# [Task instructions]
The needed output is the run of lines below from the one containing "color: #7f1d1d ->" through the one containing "html: <div> <span>4</span>", copied exactly and free of pictures.

# [Records to process]
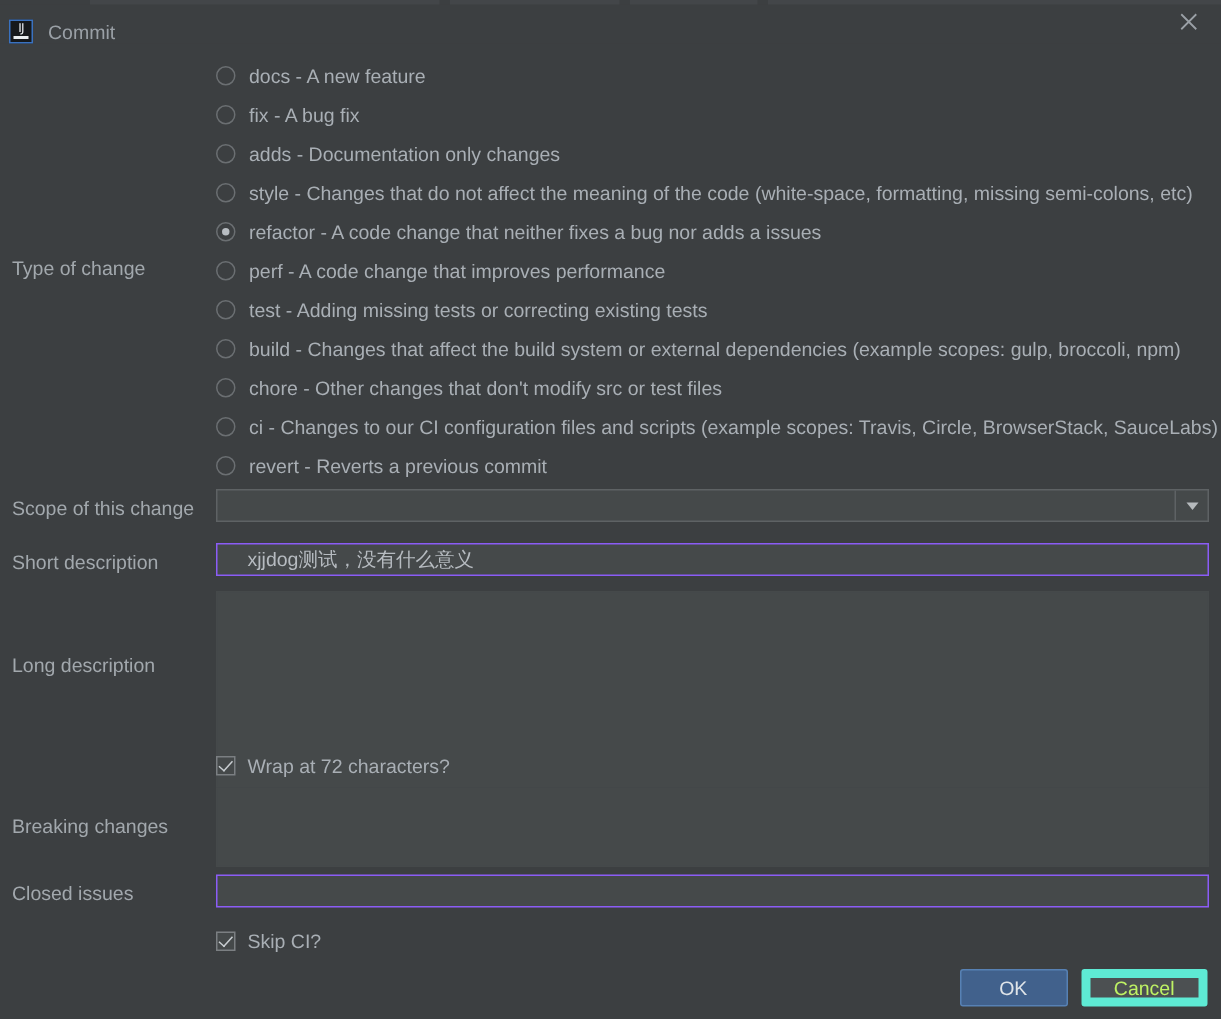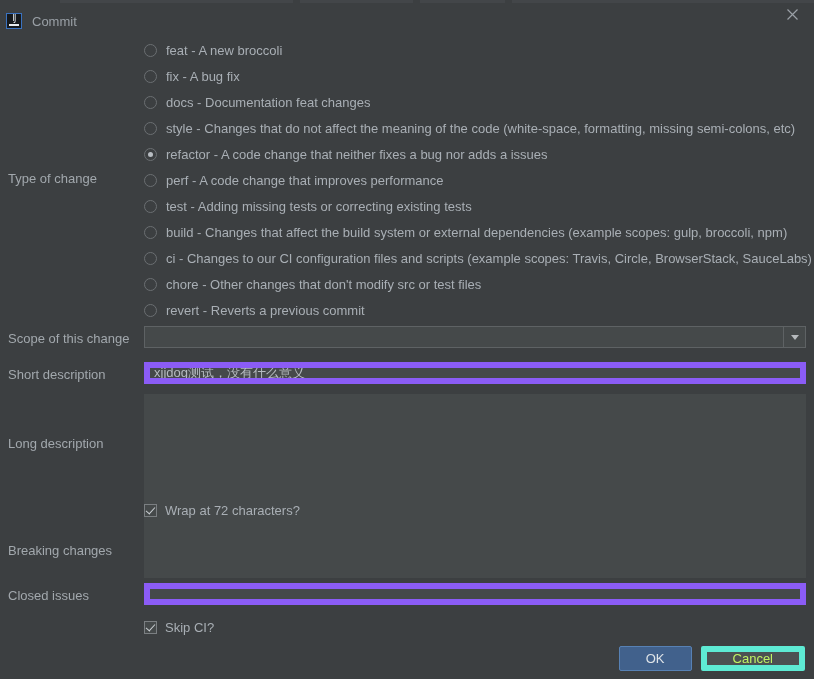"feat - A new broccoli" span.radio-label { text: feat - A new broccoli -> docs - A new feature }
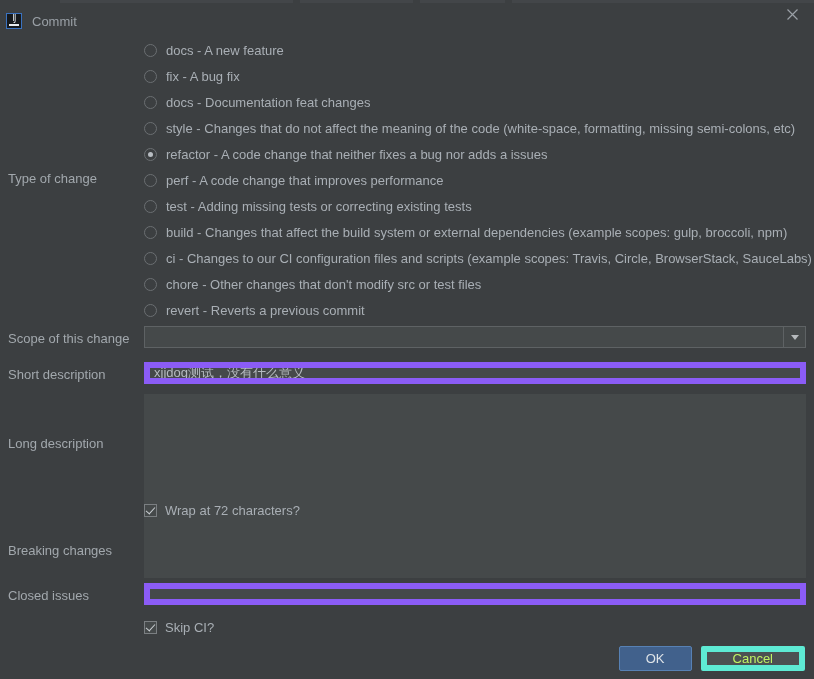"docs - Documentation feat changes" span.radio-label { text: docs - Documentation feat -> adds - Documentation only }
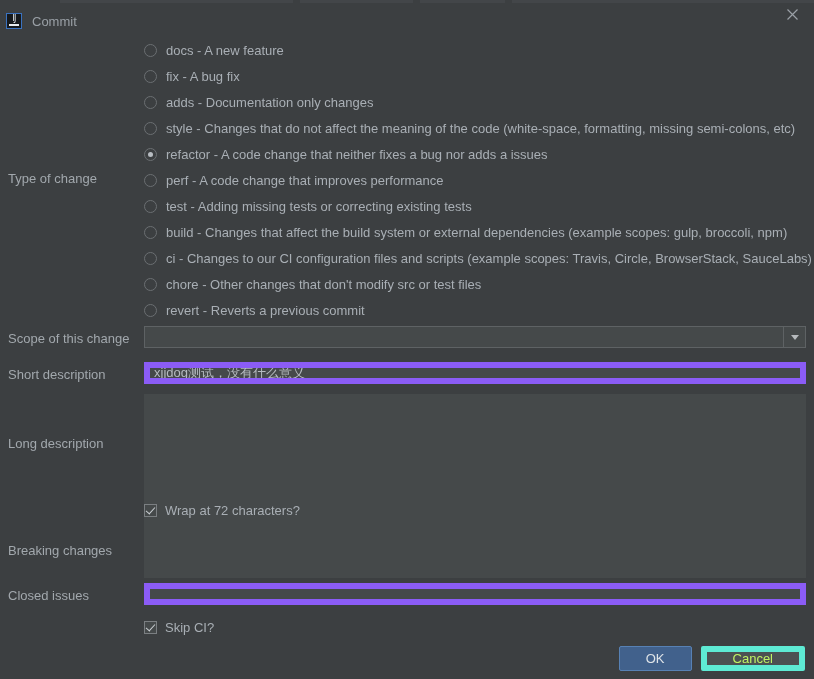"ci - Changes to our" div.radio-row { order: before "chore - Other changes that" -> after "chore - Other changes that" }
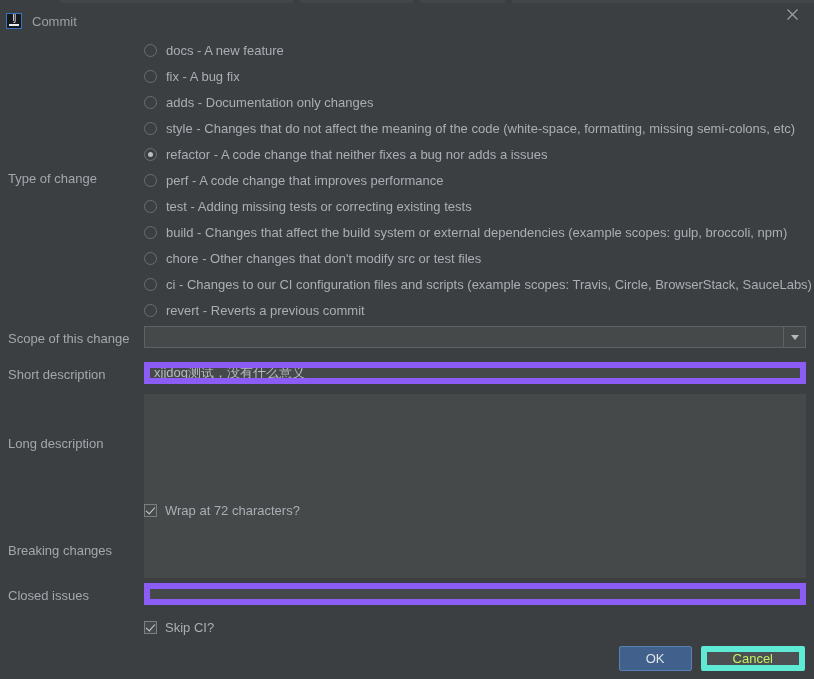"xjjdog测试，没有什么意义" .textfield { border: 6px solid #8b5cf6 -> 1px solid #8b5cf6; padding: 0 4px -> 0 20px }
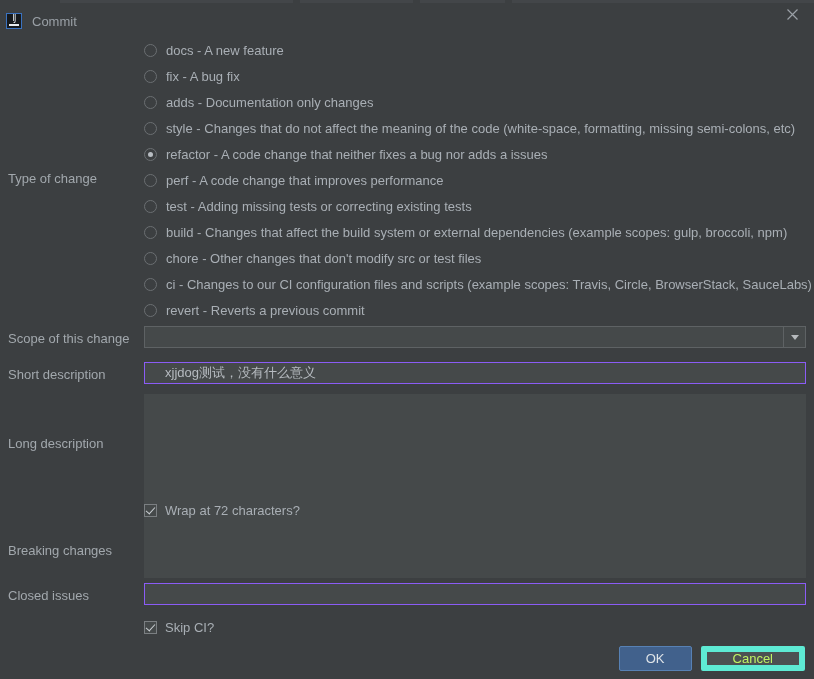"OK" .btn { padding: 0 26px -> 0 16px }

* * *

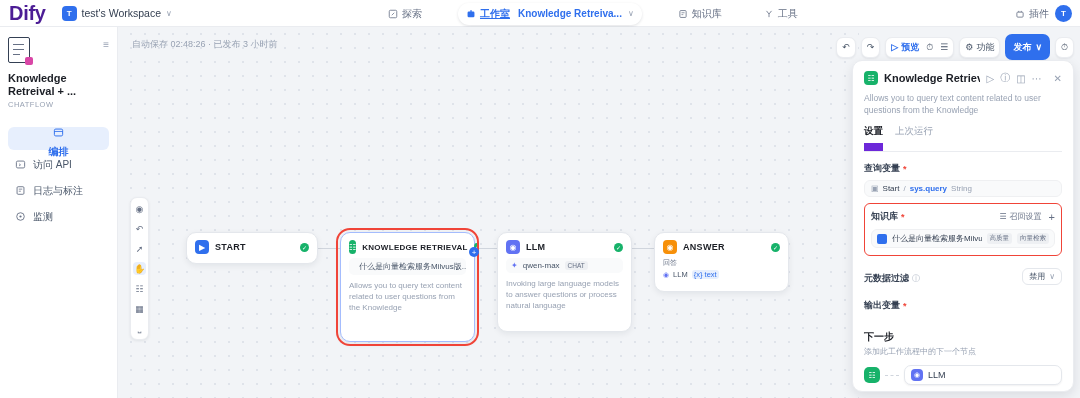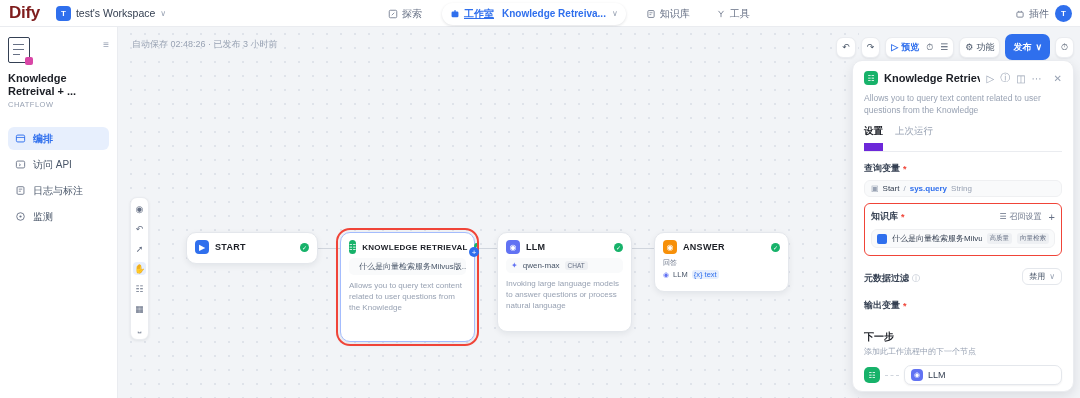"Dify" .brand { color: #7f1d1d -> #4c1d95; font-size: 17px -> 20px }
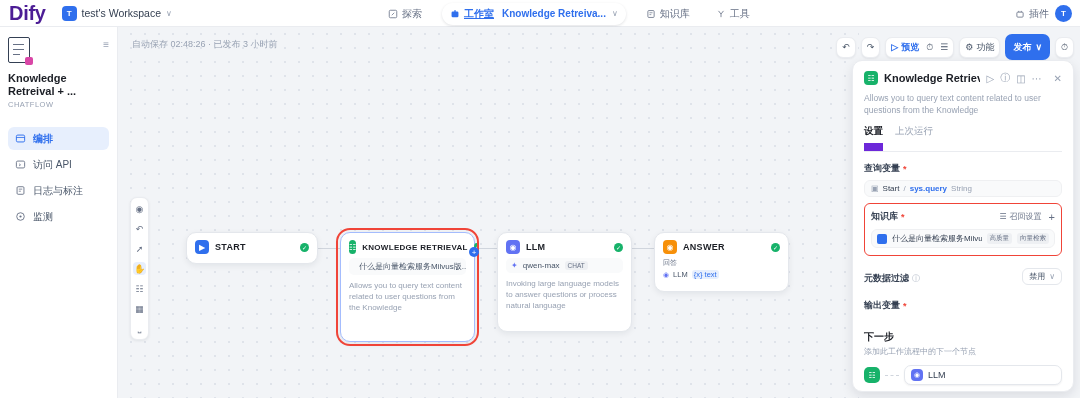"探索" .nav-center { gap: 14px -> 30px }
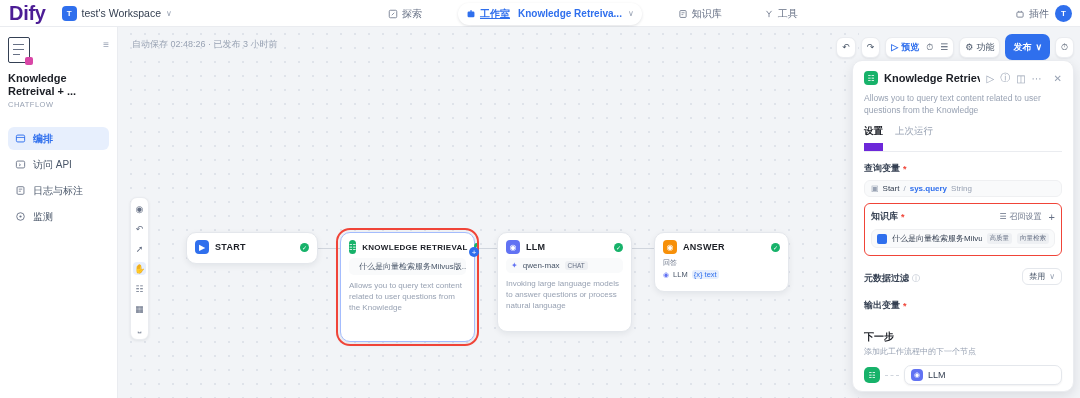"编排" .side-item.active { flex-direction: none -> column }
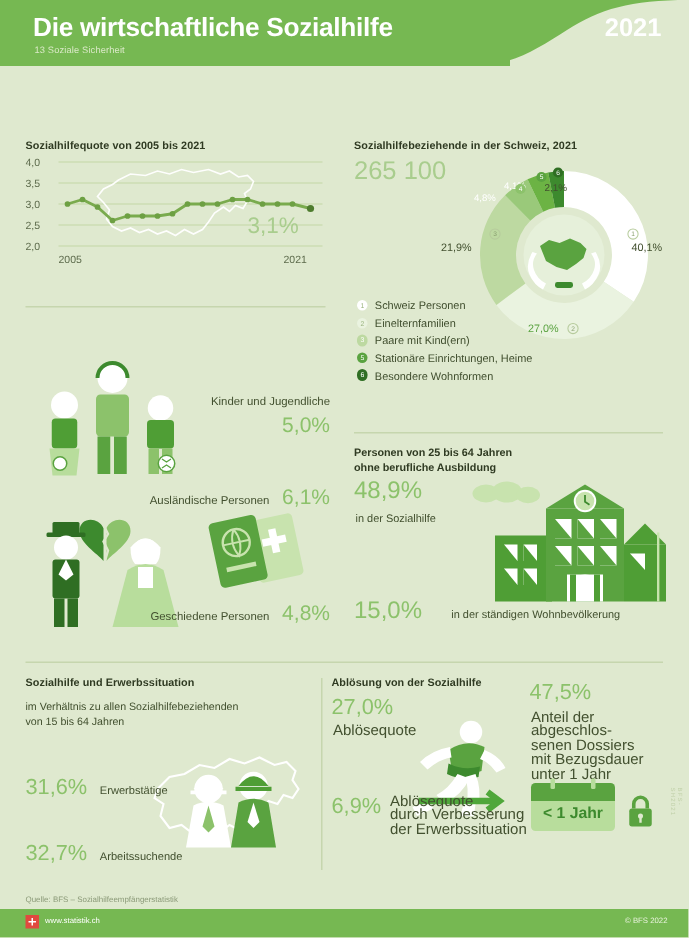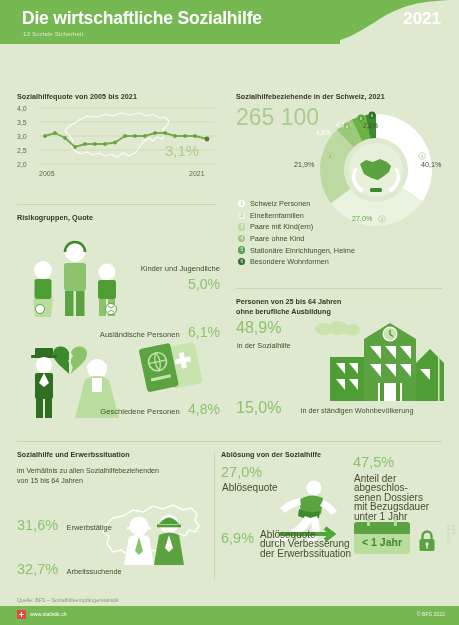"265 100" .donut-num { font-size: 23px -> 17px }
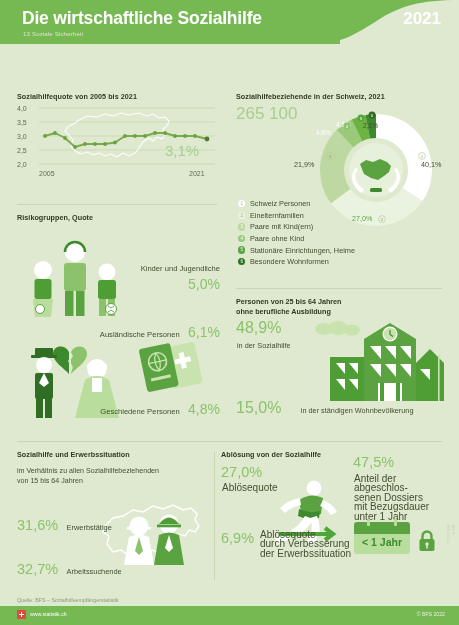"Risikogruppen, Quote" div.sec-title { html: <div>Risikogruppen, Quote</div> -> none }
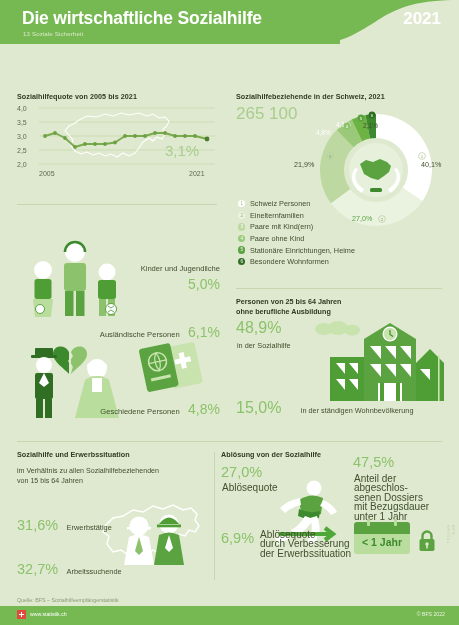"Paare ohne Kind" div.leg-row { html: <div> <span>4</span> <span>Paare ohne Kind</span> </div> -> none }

# [Result of this exercise]
"Dify" .brand { color: #7f1d1d -> #4c1d95; font-size: 17px -> 20px }
"探索" .nav-center { gap: 14px -> 30px }
"编排" .side-item.active { flex-direction: none -> column }
"265 100" .donut-num { font-size: 23px -> 17px }
"Risikogruppen, Quote" div.sec-title { html: <div>Risikogruppen, Quote</div> -> none }
"Paare ohne Kind" div.leg-row { html: <div> <span>4</span> <span>Paare ohne Kind</span> </div> -> none }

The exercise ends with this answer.